#### Collected data entries
((

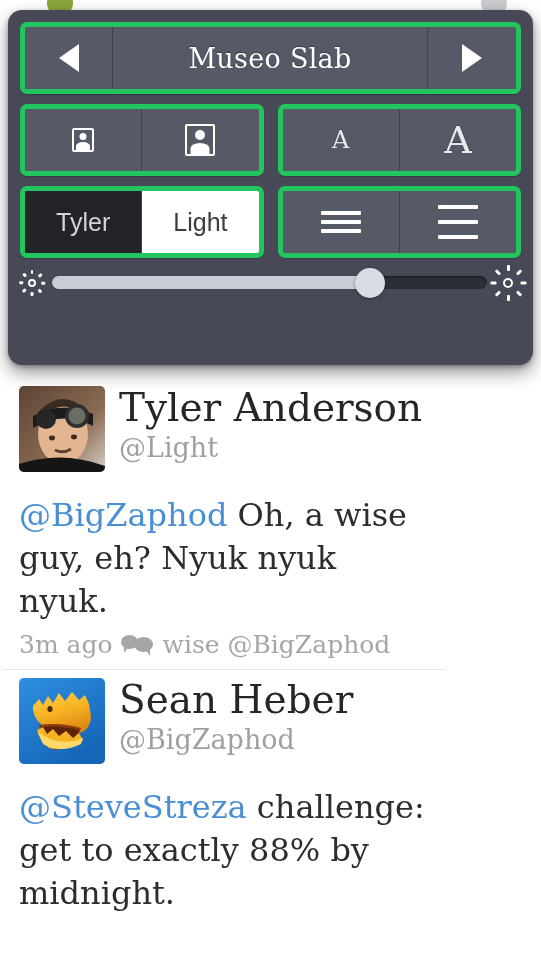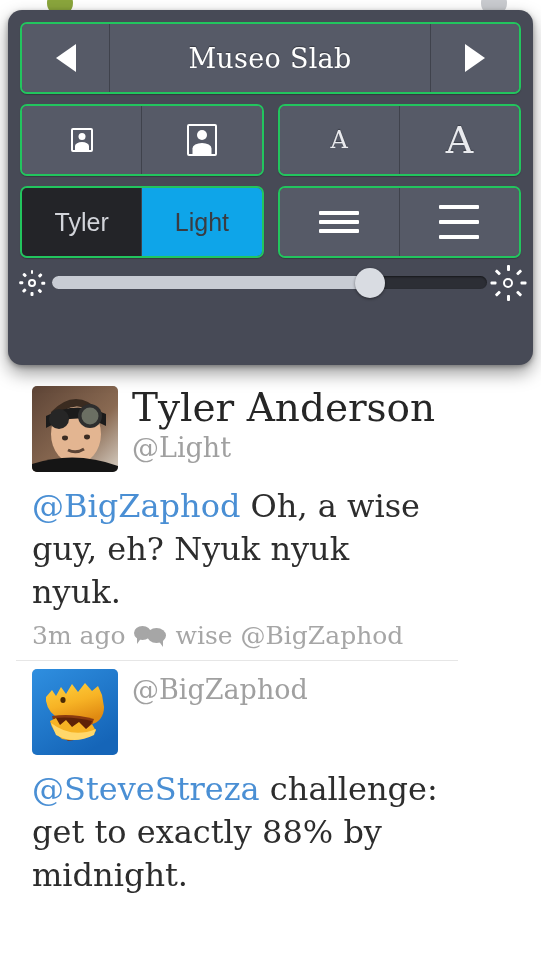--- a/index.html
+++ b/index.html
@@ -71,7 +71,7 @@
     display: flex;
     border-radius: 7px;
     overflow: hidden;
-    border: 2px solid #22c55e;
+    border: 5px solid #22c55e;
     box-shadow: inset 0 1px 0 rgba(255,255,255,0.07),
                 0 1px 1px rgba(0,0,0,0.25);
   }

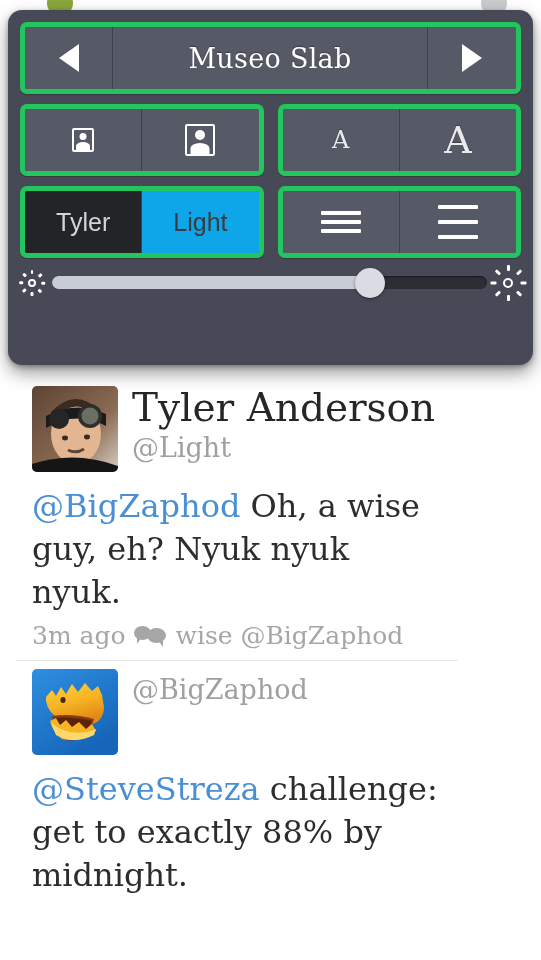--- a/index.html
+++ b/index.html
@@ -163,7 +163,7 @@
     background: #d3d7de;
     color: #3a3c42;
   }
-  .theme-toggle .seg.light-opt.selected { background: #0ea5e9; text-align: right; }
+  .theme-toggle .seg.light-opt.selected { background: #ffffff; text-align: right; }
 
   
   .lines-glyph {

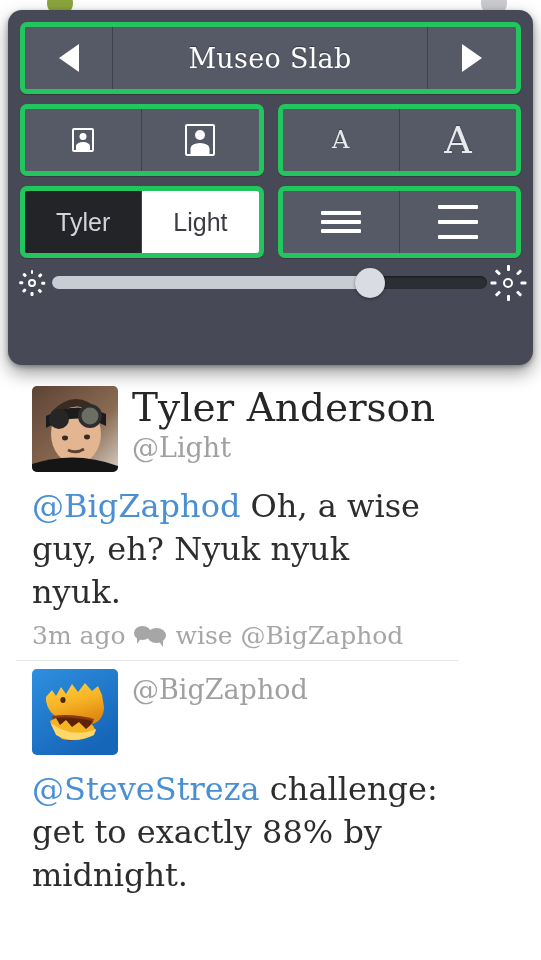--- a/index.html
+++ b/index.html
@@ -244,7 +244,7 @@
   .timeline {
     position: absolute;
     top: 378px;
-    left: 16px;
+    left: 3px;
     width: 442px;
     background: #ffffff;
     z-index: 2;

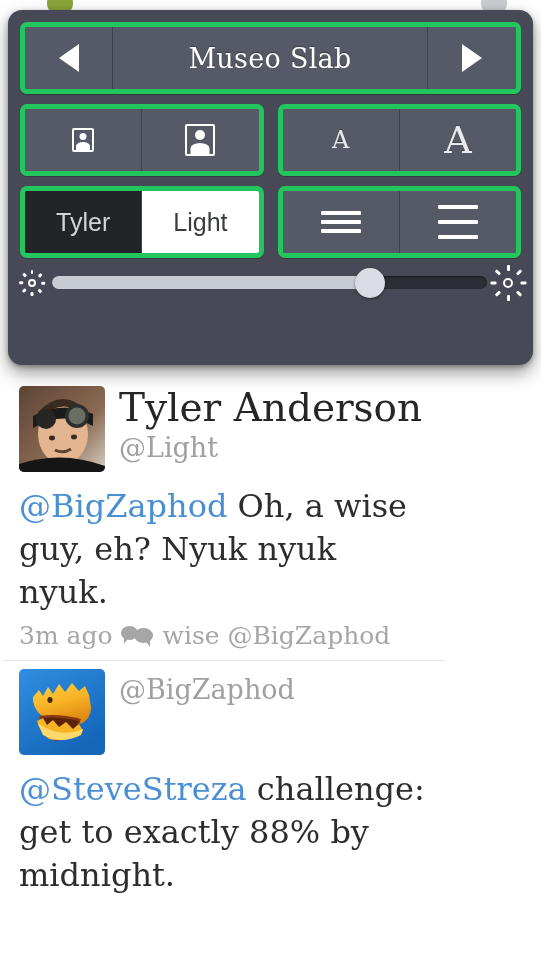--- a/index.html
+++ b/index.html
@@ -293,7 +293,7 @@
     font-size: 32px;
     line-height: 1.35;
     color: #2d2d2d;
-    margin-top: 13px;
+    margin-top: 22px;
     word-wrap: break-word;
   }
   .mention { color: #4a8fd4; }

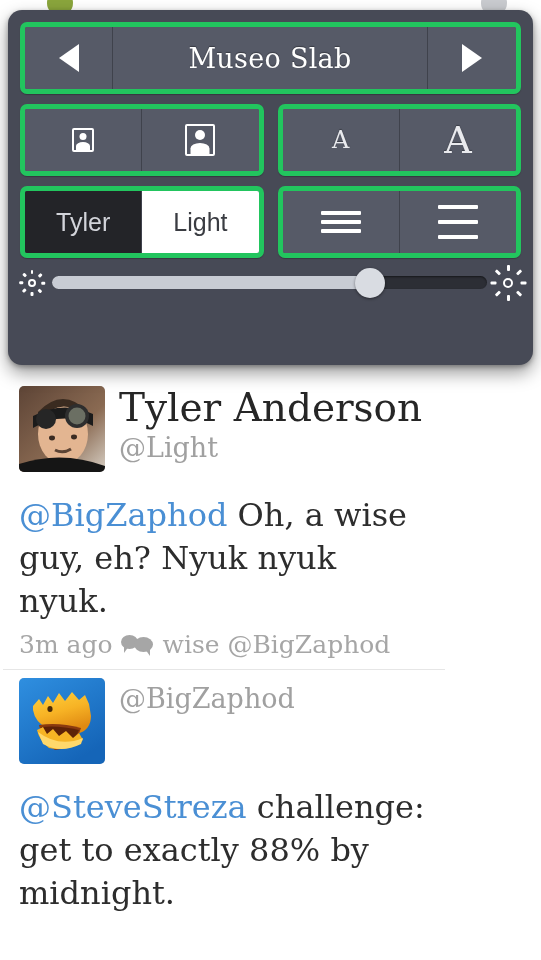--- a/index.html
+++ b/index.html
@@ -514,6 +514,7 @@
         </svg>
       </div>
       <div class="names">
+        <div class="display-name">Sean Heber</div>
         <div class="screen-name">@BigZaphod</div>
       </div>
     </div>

))
((

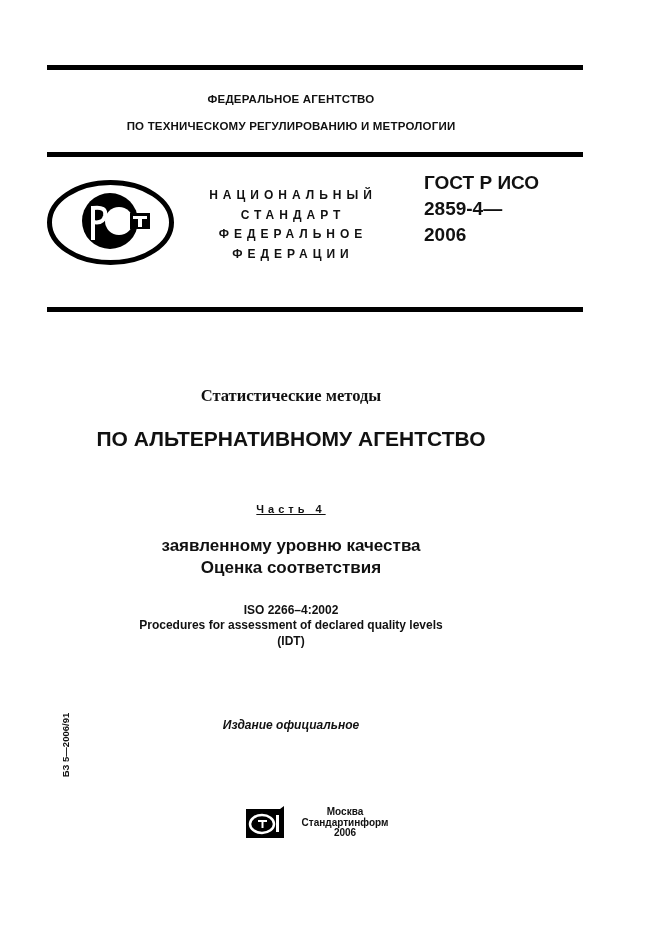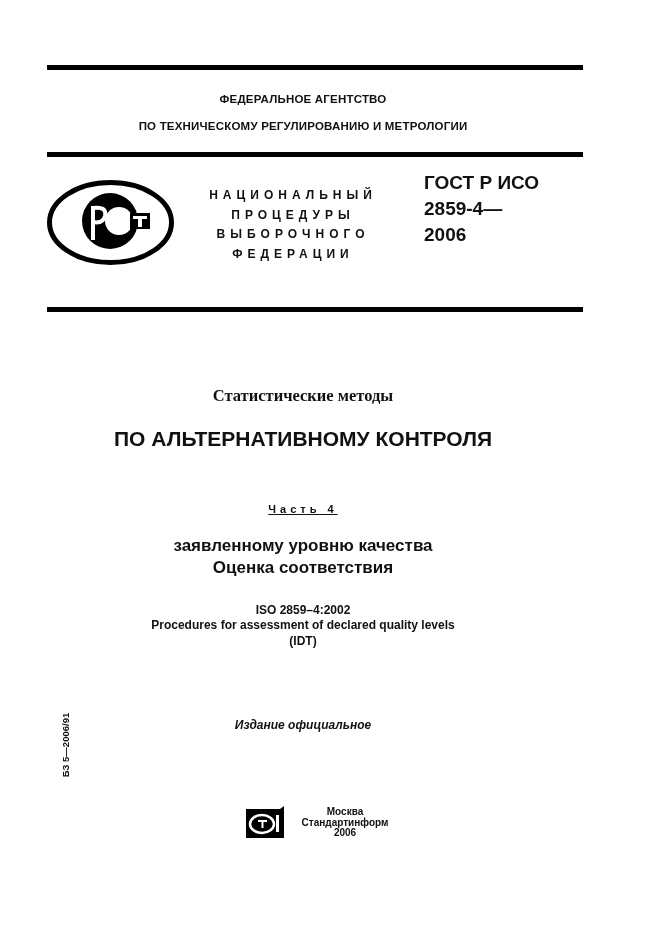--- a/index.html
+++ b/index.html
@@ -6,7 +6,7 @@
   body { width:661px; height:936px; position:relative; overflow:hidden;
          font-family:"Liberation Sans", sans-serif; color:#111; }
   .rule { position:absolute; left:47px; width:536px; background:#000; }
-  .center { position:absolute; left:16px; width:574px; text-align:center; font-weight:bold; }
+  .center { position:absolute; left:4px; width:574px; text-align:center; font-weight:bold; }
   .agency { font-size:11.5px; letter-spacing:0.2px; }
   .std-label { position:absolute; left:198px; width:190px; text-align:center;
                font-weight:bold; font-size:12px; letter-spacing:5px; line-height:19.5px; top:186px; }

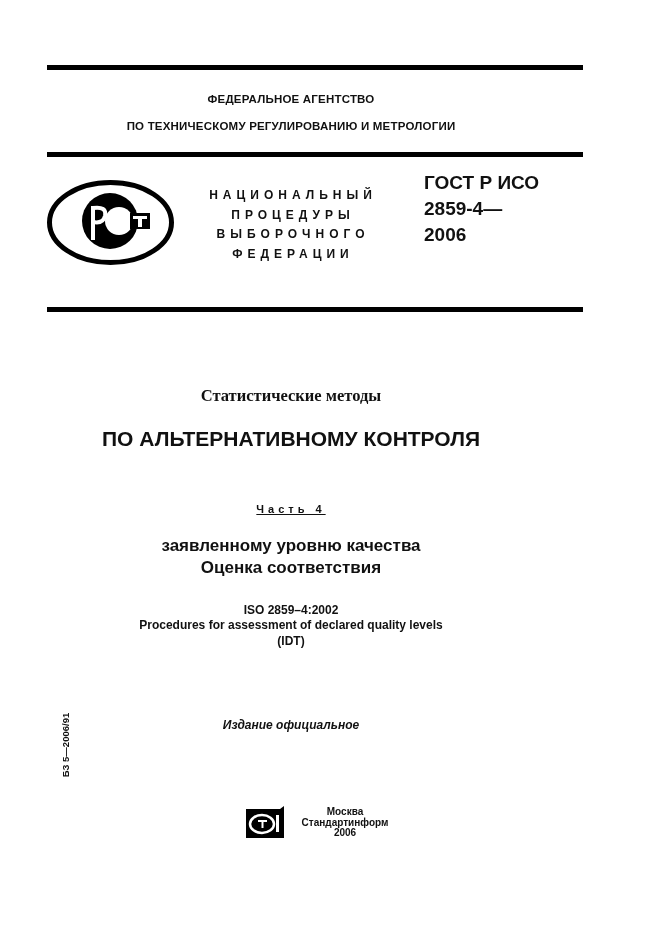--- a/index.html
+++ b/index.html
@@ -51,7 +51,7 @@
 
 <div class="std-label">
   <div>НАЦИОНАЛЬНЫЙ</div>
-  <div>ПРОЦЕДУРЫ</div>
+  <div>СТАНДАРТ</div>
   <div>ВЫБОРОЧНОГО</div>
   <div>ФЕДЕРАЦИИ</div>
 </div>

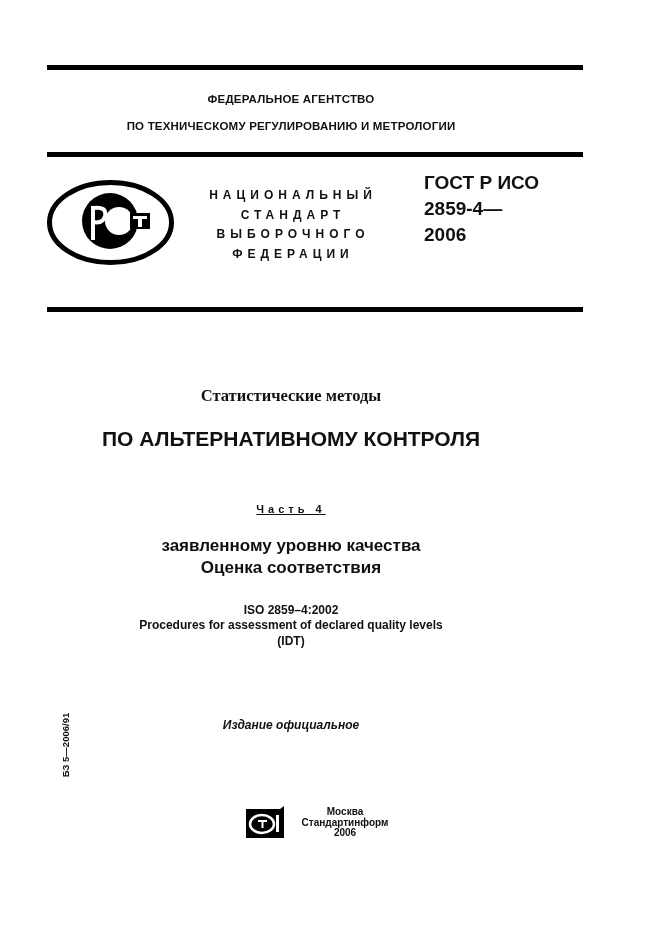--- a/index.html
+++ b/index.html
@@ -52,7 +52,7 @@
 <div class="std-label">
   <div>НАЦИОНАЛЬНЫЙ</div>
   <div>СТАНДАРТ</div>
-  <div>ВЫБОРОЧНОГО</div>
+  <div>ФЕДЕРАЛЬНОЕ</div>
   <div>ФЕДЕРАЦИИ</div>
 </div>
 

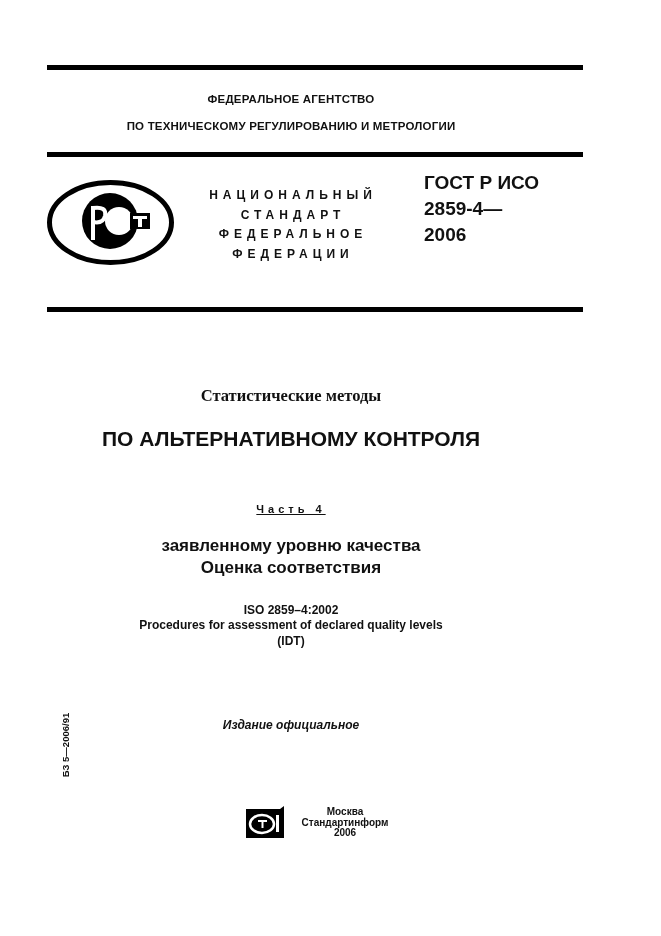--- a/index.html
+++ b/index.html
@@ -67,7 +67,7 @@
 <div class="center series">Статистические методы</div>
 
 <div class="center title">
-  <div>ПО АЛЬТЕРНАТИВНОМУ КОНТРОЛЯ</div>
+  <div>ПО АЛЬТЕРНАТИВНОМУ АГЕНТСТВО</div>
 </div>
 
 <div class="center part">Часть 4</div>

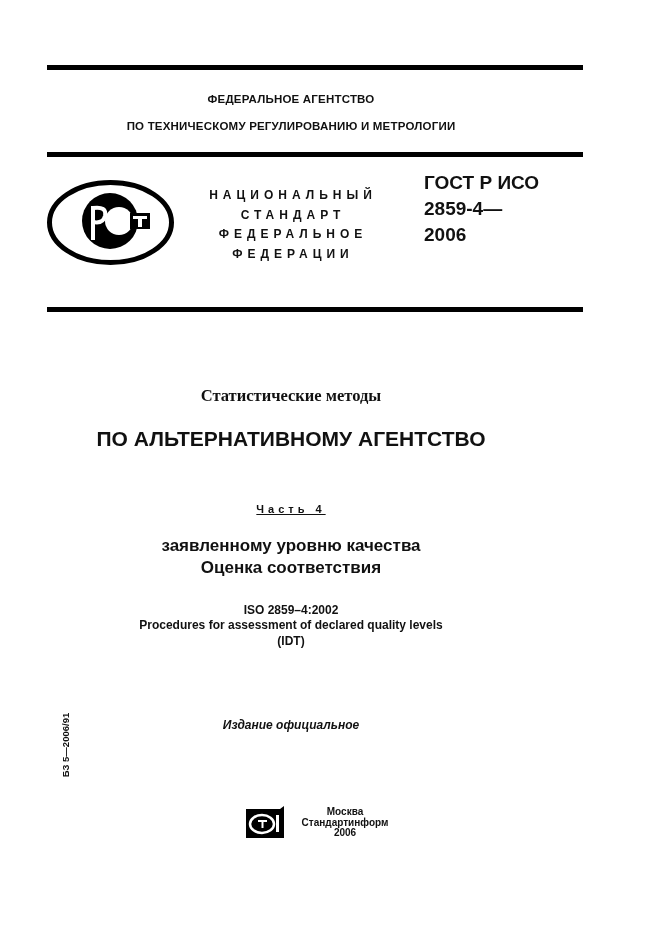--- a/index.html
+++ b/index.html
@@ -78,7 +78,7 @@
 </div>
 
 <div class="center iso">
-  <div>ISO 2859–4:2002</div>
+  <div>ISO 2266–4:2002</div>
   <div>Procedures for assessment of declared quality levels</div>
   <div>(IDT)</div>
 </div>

))

#### WORK TO COMPLETE
For each line in the data that holds the word "hidden", copy the line.

#### SOLUTION
     overflow: hidden;
   body { width:661px; height:936px; position:relative; overflow:hidden;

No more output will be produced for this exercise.